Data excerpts
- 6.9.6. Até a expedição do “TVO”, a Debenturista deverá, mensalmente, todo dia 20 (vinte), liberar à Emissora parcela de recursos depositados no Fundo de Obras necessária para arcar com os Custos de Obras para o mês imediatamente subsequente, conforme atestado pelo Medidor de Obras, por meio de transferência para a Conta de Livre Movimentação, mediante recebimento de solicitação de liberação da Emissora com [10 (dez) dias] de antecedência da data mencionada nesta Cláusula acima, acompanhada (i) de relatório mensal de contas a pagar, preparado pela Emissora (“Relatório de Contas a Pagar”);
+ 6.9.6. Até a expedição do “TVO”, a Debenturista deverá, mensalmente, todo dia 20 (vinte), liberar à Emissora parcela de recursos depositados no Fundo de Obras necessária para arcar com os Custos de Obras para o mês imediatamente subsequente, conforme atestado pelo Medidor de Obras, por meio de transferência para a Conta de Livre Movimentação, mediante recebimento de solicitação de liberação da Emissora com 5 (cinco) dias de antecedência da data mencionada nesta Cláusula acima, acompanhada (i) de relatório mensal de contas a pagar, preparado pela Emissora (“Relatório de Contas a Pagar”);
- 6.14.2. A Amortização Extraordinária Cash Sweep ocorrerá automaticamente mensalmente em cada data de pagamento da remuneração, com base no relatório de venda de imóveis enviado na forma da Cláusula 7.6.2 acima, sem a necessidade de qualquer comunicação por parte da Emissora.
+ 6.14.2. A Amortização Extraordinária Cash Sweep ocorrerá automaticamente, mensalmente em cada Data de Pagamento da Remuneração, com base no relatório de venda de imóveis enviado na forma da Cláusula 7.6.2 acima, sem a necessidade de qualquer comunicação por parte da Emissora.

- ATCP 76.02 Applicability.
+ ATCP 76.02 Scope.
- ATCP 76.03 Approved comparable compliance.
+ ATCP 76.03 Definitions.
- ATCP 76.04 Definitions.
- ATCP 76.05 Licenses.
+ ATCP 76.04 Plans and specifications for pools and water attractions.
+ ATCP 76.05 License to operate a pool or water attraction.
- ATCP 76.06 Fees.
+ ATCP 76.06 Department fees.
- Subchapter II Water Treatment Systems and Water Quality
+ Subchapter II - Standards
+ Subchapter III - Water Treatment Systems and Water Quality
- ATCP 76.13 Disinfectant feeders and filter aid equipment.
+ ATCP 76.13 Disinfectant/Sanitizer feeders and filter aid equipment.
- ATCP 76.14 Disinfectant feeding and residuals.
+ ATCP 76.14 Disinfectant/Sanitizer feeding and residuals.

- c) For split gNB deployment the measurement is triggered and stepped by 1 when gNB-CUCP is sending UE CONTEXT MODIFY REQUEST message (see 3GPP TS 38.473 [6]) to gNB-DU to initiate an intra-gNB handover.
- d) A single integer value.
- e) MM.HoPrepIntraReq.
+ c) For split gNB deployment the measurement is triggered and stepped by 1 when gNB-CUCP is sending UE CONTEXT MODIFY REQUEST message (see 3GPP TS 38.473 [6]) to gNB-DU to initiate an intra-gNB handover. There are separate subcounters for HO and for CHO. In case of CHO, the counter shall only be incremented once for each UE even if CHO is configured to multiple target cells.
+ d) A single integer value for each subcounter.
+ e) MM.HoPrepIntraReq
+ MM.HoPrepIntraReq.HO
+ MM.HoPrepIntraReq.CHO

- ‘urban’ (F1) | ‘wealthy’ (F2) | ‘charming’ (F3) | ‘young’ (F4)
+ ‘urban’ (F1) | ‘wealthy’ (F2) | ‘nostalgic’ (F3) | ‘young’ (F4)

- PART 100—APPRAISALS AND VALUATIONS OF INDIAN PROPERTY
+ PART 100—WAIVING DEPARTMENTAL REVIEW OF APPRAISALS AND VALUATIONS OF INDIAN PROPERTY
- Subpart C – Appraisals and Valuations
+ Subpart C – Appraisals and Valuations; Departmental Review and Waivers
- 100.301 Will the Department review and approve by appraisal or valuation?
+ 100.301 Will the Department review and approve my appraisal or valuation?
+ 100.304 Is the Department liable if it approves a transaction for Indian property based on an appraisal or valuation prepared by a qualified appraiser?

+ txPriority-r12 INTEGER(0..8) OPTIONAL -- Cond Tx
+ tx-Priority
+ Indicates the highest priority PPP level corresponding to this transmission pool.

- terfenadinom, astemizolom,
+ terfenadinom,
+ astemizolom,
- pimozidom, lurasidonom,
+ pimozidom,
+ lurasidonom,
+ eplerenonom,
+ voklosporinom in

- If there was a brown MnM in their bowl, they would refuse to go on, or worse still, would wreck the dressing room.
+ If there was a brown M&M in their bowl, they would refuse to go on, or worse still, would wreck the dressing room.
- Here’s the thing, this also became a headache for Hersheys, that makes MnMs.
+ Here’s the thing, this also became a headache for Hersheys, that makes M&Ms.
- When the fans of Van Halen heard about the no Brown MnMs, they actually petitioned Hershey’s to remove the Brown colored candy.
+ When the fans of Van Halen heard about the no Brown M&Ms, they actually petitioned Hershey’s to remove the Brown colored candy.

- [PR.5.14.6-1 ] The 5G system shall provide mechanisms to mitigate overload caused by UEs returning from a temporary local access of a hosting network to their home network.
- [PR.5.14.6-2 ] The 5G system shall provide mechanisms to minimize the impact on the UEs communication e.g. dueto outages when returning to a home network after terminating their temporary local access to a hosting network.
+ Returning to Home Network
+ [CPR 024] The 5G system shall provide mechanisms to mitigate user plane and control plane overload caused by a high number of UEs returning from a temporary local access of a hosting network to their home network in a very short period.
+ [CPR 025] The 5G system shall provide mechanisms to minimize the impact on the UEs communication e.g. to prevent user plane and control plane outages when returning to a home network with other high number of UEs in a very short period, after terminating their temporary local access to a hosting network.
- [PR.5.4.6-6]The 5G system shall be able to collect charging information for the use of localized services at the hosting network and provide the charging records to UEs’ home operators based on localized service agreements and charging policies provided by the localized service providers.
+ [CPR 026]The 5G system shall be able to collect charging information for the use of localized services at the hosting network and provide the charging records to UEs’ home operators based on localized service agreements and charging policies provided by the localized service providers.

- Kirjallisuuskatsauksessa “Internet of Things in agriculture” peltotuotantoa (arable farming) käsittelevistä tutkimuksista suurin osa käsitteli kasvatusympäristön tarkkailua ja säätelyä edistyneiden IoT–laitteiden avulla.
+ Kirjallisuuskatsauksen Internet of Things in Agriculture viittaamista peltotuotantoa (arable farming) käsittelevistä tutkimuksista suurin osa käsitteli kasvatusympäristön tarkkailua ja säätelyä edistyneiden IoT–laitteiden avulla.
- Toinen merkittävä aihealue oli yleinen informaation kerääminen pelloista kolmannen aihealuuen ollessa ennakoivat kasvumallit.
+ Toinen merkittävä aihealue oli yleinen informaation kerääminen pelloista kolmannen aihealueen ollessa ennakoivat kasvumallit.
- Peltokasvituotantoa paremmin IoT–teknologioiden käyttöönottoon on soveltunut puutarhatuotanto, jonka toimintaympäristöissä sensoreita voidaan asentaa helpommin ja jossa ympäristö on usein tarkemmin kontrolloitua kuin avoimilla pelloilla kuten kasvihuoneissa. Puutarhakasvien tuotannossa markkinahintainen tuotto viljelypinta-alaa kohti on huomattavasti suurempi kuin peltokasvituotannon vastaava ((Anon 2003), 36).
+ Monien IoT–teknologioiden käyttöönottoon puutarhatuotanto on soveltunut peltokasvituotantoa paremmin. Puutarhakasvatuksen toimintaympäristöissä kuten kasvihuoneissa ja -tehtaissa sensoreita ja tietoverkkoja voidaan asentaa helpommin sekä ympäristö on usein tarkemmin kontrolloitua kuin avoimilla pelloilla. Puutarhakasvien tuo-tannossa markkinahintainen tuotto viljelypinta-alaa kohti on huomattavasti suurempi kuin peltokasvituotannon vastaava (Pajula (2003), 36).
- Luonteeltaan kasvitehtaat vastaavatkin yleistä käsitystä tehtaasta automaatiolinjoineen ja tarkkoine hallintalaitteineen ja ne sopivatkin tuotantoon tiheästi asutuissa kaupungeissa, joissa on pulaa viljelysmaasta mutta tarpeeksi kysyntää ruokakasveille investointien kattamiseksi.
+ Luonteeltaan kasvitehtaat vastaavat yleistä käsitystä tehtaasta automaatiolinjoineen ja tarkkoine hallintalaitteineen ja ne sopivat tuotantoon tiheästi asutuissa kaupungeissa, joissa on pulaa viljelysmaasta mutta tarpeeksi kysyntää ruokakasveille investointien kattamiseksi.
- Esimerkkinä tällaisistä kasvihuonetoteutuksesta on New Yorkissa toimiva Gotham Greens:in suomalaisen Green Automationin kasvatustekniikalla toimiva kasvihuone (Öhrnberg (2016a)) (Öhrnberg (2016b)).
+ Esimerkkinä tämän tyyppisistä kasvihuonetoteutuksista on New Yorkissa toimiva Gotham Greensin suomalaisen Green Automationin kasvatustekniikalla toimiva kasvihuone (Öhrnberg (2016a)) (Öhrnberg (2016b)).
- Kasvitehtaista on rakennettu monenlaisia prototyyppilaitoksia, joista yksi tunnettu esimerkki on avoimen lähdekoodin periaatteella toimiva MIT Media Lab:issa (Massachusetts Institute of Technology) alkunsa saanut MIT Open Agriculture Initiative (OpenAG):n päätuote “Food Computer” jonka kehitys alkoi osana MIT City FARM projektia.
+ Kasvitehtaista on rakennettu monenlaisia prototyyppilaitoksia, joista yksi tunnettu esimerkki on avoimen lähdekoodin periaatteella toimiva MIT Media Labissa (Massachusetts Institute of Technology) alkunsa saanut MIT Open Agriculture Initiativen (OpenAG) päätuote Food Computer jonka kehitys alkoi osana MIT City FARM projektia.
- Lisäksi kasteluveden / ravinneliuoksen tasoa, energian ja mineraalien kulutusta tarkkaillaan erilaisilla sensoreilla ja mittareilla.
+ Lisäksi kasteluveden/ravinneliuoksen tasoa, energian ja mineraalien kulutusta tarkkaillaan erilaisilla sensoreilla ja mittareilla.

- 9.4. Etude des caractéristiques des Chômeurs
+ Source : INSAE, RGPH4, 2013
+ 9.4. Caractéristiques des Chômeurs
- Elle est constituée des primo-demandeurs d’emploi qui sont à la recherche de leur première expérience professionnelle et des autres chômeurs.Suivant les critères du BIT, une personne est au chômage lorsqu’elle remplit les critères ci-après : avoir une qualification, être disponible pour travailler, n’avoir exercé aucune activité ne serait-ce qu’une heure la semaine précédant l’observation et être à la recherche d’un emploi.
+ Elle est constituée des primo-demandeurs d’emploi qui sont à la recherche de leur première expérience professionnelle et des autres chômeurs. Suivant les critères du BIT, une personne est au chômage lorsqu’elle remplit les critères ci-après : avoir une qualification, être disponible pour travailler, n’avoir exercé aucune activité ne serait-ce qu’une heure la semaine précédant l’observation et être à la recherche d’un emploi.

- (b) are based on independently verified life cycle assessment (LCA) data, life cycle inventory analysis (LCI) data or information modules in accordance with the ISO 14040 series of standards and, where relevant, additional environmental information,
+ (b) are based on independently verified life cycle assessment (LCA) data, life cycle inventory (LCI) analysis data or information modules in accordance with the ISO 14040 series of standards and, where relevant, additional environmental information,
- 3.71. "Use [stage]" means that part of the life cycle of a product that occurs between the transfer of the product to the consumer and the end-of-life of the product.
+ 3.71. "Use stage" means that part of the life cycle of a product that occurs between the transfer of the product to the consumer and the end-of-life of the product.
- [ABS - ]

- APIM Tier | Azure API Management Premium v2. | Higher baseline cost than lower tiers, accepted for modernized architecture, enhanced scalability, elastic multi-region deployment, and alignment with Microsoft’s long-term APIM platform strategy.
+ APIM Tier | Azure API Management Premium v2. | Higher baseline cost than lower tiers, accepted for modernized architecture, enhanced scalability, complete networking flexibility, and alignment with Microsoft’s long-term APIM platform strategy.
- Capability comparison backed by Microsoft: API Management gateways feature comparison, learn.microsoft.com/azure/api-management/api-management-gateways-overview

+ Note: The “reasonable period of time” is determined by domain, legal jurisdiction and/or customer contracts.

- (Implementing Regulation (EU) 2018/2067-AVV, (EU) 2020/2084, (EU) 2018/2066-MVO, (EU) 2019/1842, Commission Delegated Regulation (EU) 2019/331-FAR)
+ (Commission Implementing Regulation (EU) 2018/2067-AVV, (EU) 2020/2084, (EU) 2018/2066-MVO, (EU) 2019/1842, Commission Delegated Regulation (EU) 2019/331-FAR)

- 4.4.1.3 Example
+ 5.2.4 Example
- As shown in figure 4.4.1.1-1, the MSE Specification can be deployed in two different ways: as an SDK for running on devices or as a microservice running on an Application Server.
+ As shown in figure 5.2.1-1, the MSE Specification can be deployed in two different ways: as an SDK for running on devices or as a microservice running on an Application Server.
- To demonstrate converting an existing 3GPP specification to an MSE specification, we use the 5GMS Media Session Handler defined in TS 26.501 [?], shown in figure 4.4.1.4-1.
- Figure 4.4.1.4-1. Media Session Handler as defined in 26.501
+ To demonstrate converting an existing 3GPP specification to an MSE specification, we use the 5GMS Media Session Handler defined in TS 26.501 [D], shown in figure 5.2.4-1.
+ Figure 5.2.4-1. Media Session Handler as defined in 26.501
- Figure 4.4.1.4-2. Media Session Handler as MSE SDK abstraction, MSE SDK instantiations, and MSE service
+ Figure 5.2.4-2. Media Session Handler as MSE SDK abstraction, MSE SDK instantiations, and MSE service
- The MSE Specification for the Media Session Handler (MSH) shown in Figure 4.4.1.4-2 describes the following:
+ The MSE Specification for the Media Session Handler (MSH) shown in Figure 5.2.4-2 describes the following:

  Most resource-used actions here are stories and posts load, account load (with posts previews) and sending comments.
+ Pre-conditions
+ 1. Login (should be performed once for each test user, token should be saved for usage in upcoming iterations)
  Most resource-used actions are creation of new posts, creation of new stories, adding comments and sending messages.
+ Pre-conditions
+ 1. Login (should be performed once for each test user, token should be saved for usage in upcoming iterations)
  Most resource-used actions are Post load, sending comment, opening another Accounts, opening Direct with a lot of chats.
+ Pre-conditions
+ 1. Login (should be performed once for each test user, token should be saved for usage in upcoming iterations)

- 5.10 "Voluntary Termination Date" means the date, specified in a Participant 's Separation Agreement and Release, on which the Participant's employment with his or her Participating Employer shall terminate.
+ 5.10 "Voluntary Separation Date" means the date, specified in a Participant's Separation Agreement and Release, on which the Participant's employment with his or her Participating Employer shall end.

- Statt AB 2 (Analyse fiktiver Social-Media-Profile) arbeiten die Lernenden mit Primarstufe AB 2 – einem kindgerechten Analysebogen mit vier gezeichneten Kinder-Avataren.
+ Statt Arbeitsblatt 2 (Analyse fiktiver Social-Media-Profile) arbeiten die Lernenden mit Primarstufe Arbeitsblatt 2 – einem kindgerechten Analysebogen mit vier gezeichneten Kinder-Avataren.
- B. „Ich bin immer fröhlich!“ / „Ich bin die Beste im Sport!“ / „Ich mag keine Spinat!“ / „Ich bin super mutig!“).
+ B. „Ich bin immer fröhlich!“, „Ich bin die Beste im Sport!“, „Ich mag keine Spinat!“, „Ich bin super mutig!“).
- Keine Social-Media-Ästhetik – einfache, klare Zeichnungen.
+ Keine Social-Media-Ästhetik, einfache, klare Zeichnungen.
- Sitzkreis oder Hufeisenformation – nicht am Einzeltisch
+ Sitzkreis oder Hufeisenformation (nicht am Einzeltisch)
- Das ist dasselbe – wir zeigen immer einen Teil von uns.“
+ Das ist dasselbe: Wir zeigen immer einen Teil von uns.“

> What is expected: The output should consist only of the lines from the one with "- Sitzkreis oder" through the final line of the records above, exactly.

> Answer to the exercise:
- Sitzkreis oder Hufeisenformation – nicht am Einzeltisch
+ Sitzkreis oder Hufeisenformation (nicht am Einzeltisch)
- Das ist dasselbe – wir zeigen immer einen Teil von uns.“
+ Das ist dasselbe: Wir zeigen immer einen Teil von uns.“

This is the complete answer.